En la última velada de boxeo a la que fui, volví a ver a un púgil venezolano que siempre me ha despertado simpatía. Es bajo, con rasgos achinados, tiene una forma de cuerpo extraña, casi esférica, y en la espalda lleva dos balazos. Es veterano, y en su historial abundan las derrotas. Va siempre con un mismo entrenador, con el que mantiene una relación cómplice, como si ambos estuvieran demasiado mayores para no atravesar las veladas con un poso melancólico y cínico. Apenas hablan en la esquina, ¿para qué, si ya se lo dijeron todo? Es fácil imaginarlos compartiendo la habitación de una pensión durante el modesto cabotaje de sus peleas.
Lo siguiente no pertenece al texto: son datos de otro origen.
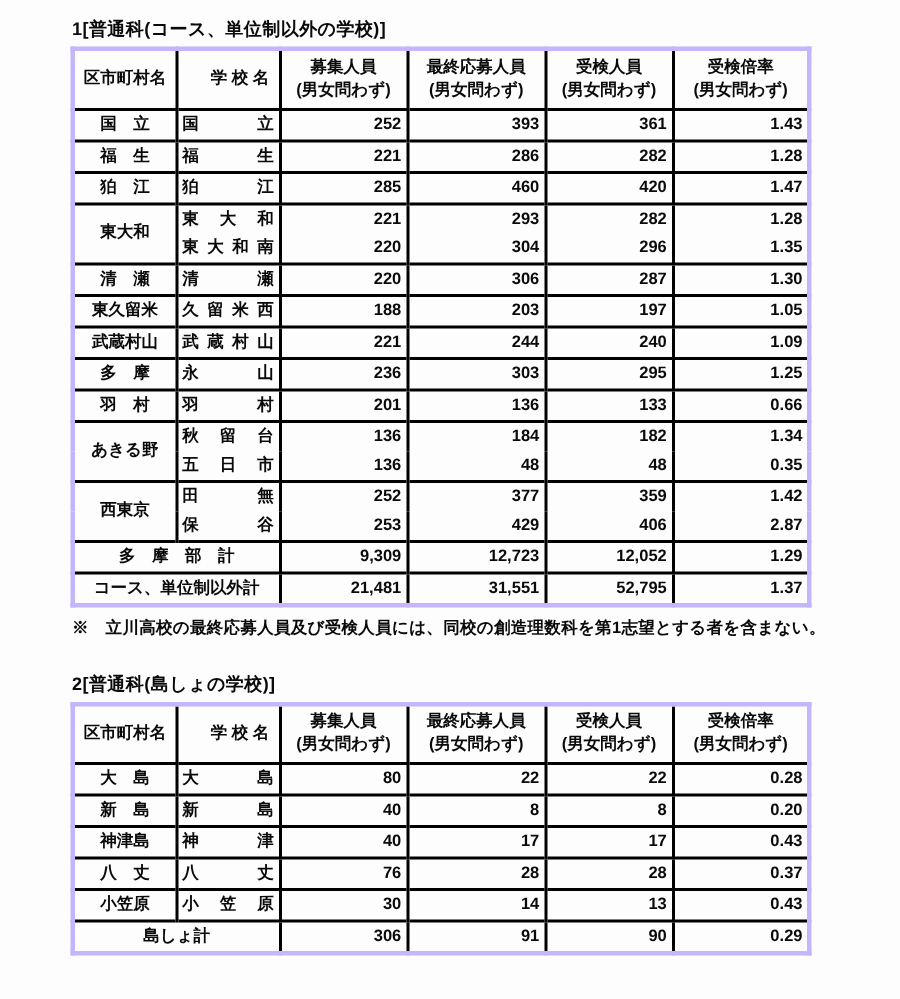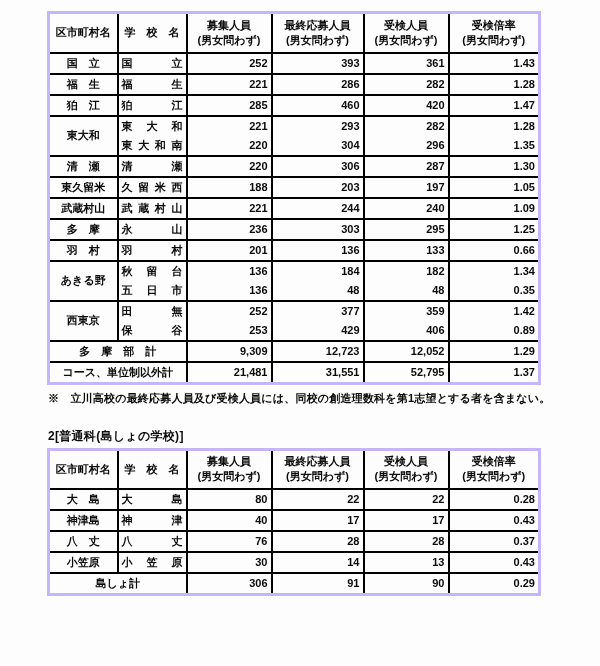"1[普通科(コース、単位制以外の学校)]" div.sec-title { html: none -> <div>1[普通科(コース、単位制以外の学校)]</div> }
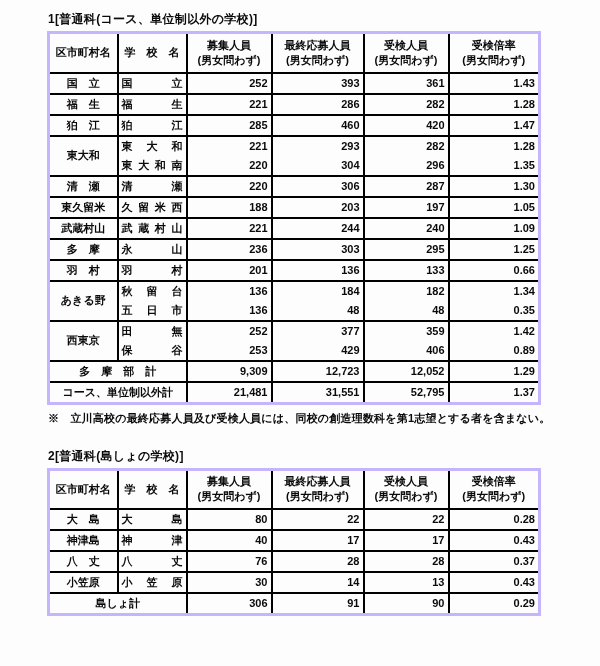"学校名" .hj { margin-left: none -> 16px }
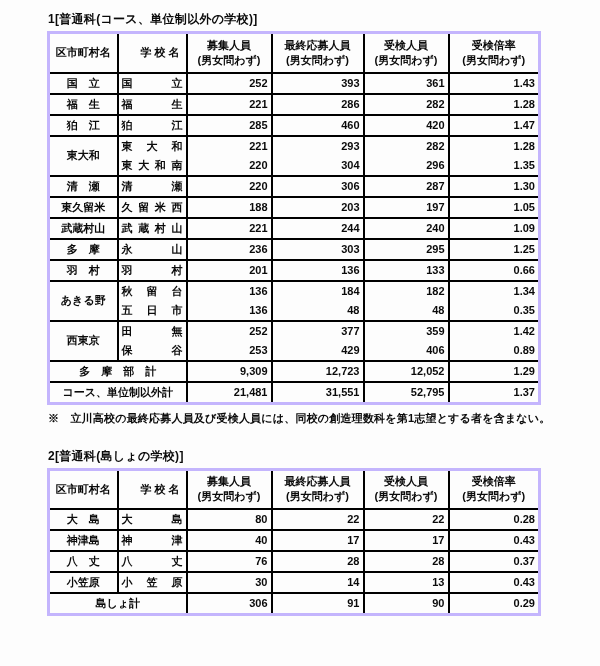"0.89" td.num { text: 0.89 -> 2.87 }
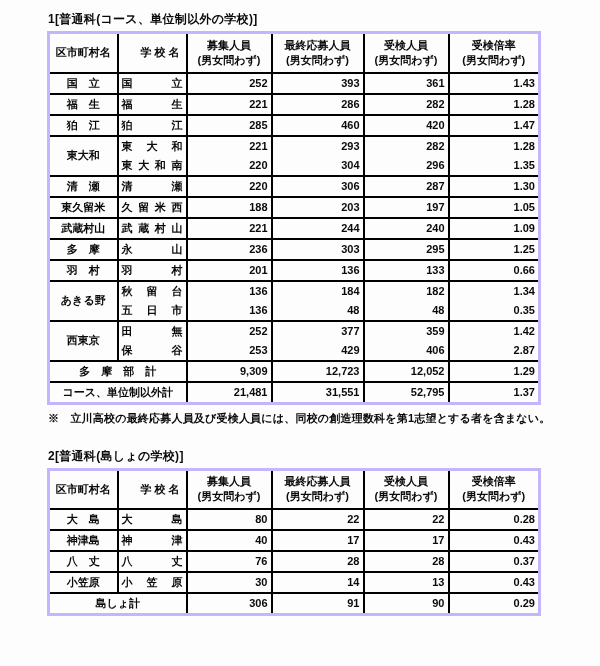"新 島" tr.gs { html: none -> <tr> <td>新 島</td> <td>新島</td> <td>40</td> <td>8</td> <td>8</td> <td>0.20</td> </tr> }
Mi púgil venezolano es un desvirgador. Vive de ello, a unos mil euros por combate las mejores noches. Cuando digo que es un desvirgador, me refiero a que conoce todas las mañas del combate, es capaz de enlodar cualquier pelea y de arrastrar al rival a emboscadas psicológicas, y por eso lo utilizan los entrenadores de púgiles prometedores que necesitan curtirse rápido durante sus primeras experiencias profesionales. Imaginemos a un boxeador talentoso, lleno de futuro, acostumbrado a ir sobrado y a gustarse en la categoría amateur y que encima resolvió fácil sus primeras peleas como profesional. Un chaval así puede llegar a creer que todo resultará así de sencillo y que podría ir haciendo ya la reserva en un vuelo a Las Vegas. En ese preciso instante, el entrenador comprende que su pupilo necesita una experiencia con el Desvirgador, que le ensuciará la impecable esgrima de elegido nunca examinada por una verdadera prueba de recursos y temperamento. Cualquier chico recién llegado que pelee contra el Desvirgador saldrá del combate algo más sabio, y seguro que menos inocente. En la última vez que lo fui a ver, al Desvirgador le sucedió algo. Se enojó más de la cuenta, traspasó los límites del enfado teatral en los que suele moverse. Lo irritó, creo, que el muchacho que le habían traído para que le quitara la virginidad se comportó de un modo demasiado elusivo y se mantuvo frío, pese a sus intentos de desquiciarlo. Al final, el Desvirgador le arreó un cabezazo, lo llamó maricón tan alto que el insulto se escuchó en todo el recinto, y se hizo descalificar. Bajó del ring entre abucheos y se marchó sonriendo, como si todo lo tuviera calculado para cenar más temprano esa noche, que para él era otra cualquiera en la oficina.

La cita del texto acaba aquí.